From 3420b784bcc61e5fc1db3252e0acb84aee48cc7b Mon Sep 17 00:00:00 2001
From: casual <casualcca@gmail.com>
Date: Tue, 5 Nov 2024 22:44:12 +0300
Subject: [PATCH] add new post

---
 content/hacking/HowTo_crawl_website.md | 46 ++++++++++++++++++++++++++
 1 file changed, 46 insertions(+)
 create mode 100644 content/hacking/HowTo_crawl_website.md

diff --git a/content/hacking/HowTo_crawl_website.md b/content/hacking/HowTo_crawl_website.md
new file mode 100644
index 0000000..98dd2a7
--- /dev/null
+++ b/content/hacking/HowTo_crawl_website.md
@@ -0,0 +1,46 @@
++++
+title = 'HowTo crawl website'
+date = 2024-11-05
+image = 'https://cdn.dribbble.com/users/722835/screenshots/6516126/spider800.gif'
++++
+
+![](https://cdn.dribbble.com/users/722835/screenshots/6516126/spider800.gif)
+
+Crawler (or spider) - gets you all links that site have and reference to.

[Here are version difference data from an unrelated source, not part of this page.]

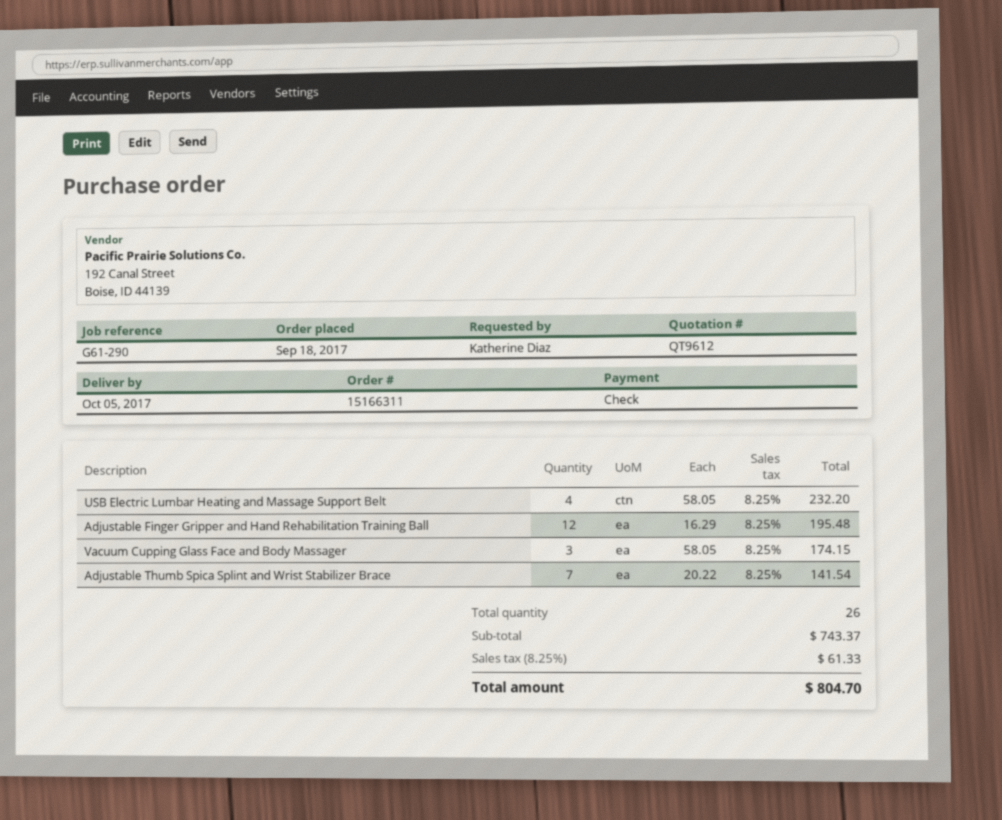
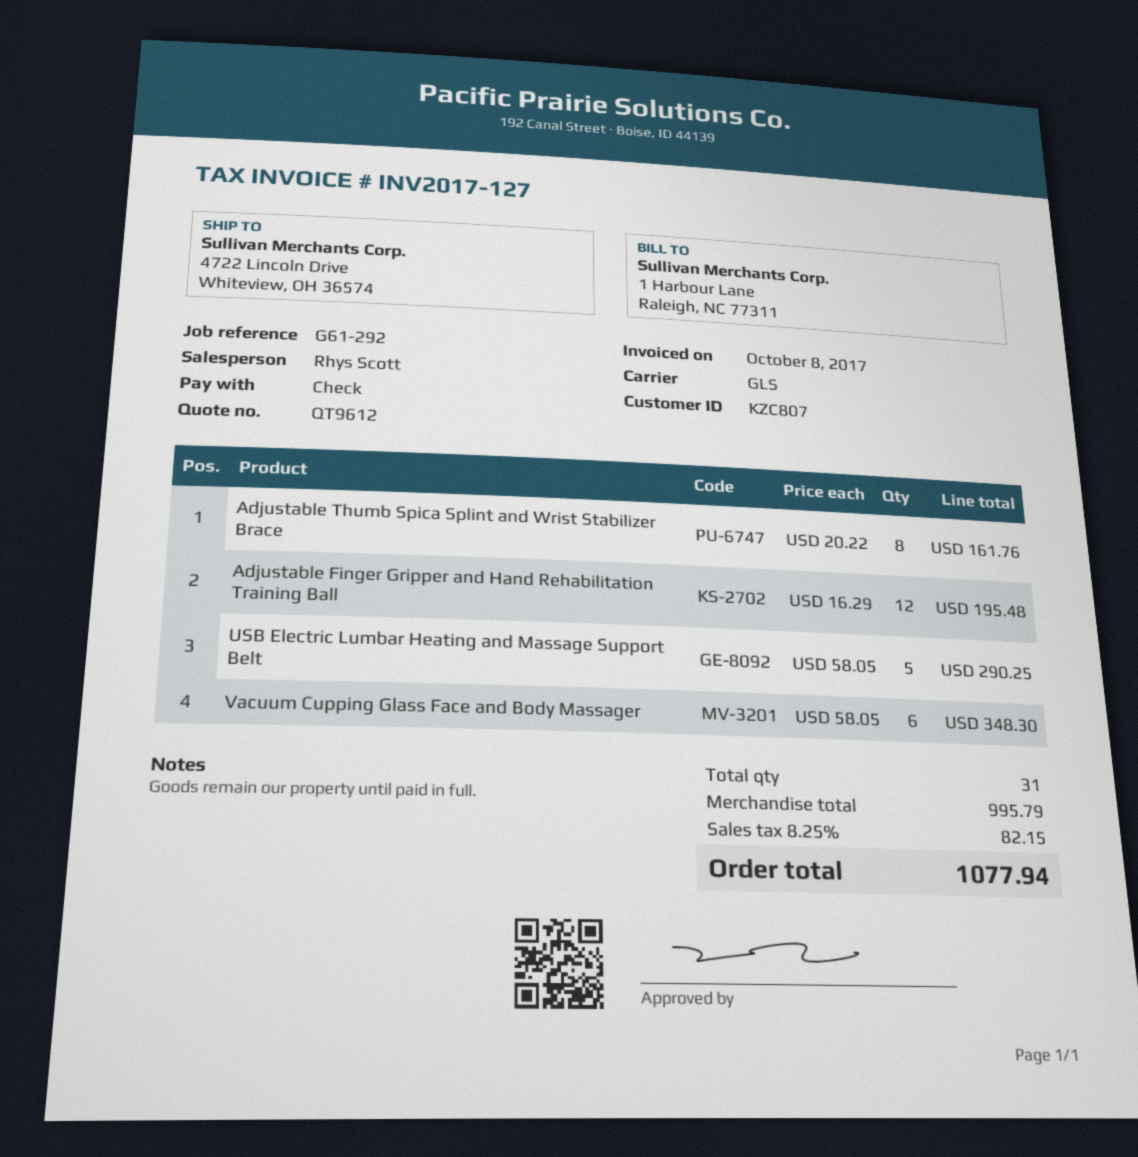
reference: G61-290 -> G61-292
USB Electric Lumbar Heating and Massage Support Belt: 4 x 58.05 = 232.20 -> 5 x 58.05 = 290.25
Vacuum Cupping Glass Face and Body Massager: 3 x 58.05 = 174.15 -> 6 x 58.05 = 348.30
Adjustable Thumb Spica Splint and Wrist Stabilizer Brace: 7 x 20.22 = 141.54 -> 8 x 20.22 = 161.76
total quantity: 26 -> 31
subtotal: 743.37 -> 995.79
tax: 8.25% = 61.33 -> 8.25% = 82.15
total: 804.70 -> 1077.94

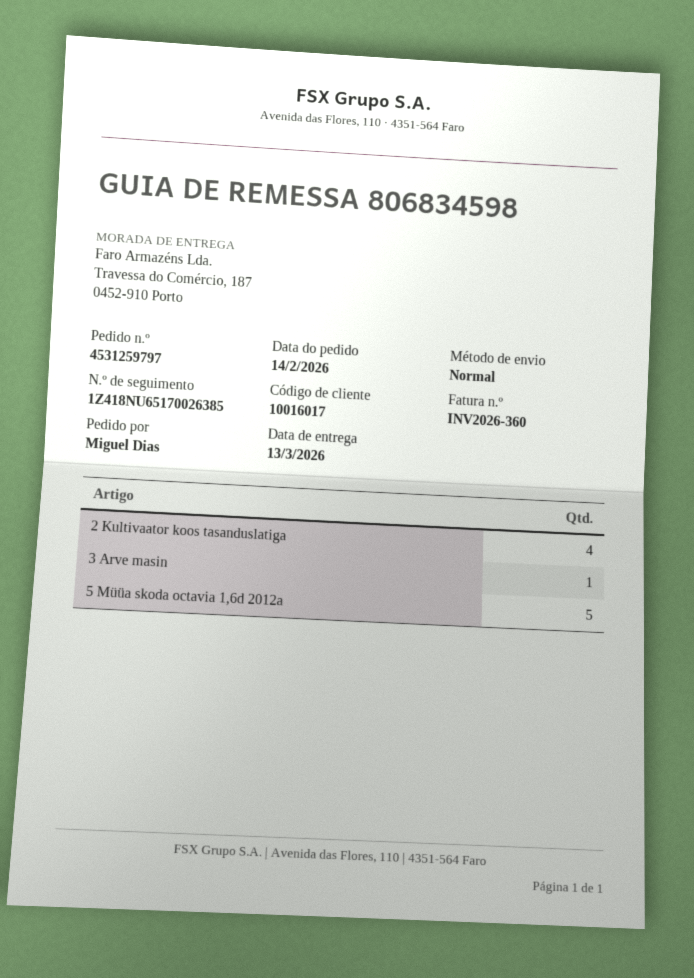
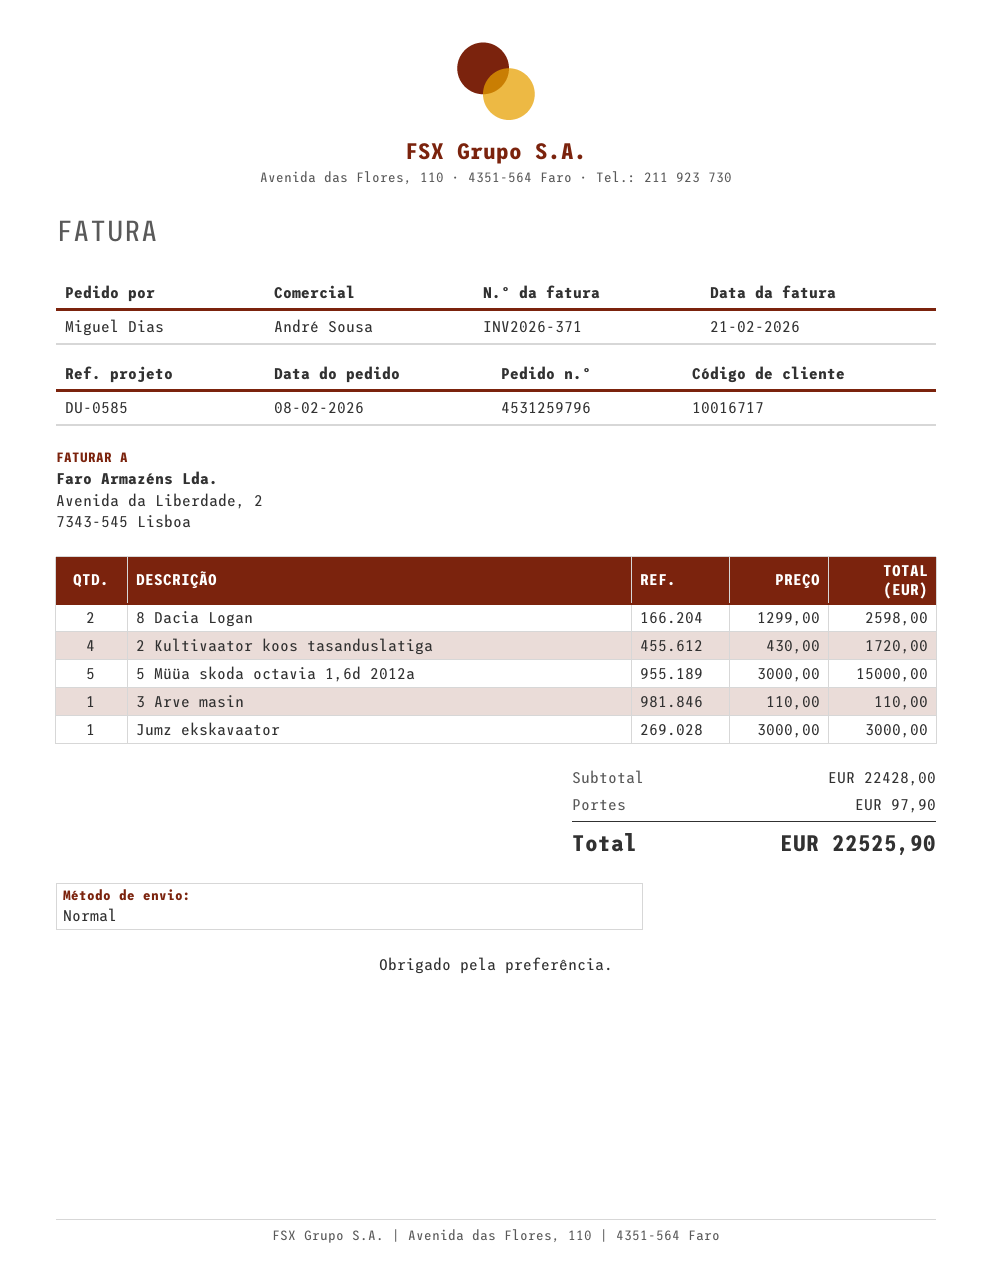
order number: 4531259797 -> 4531259796
order date: 2026-02-14 -> 2026-02-08
invoice number: INV2026-360 -> INV2026-371
customer number: 10016017 -> 10016717
8 Dacia Logan: none -> 2
Jumz ekskavaator: none -> 1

It isn't [dirbusting](/hidden/todo), you can't get hidden directories with crawler.  
+
+With crawler you can more easily find hard to find website functions or interesting links (like URL parameters `example.com/get?promo=code`).
+
+## How to crawl
+
+We will use 2 tools, `katana` and `gau`
+
+### [Katana](https://github.com/projectdiscovery/katana)
+
+Fast and feature-full crawler:
+ - you can just crawl site - `katana -u blog.ca.sual.in`
+ - crawl .js files for additional links (`-jc -jsl`)
+ - use headless browser (in case you get blocked, `-hl`)
+ - etc...  
+
+### [Gau](https://github.com/lc/gau)
+
+This one doesn't crawl site from your computer, it uses data from public internet crawlers 
+ - AlienVault's Open Threat Exchange
+ - the Wayback Machine
+ - Common Crawl
+ - and URLScan  
+
+You can get crawl data in just 3 seconds!  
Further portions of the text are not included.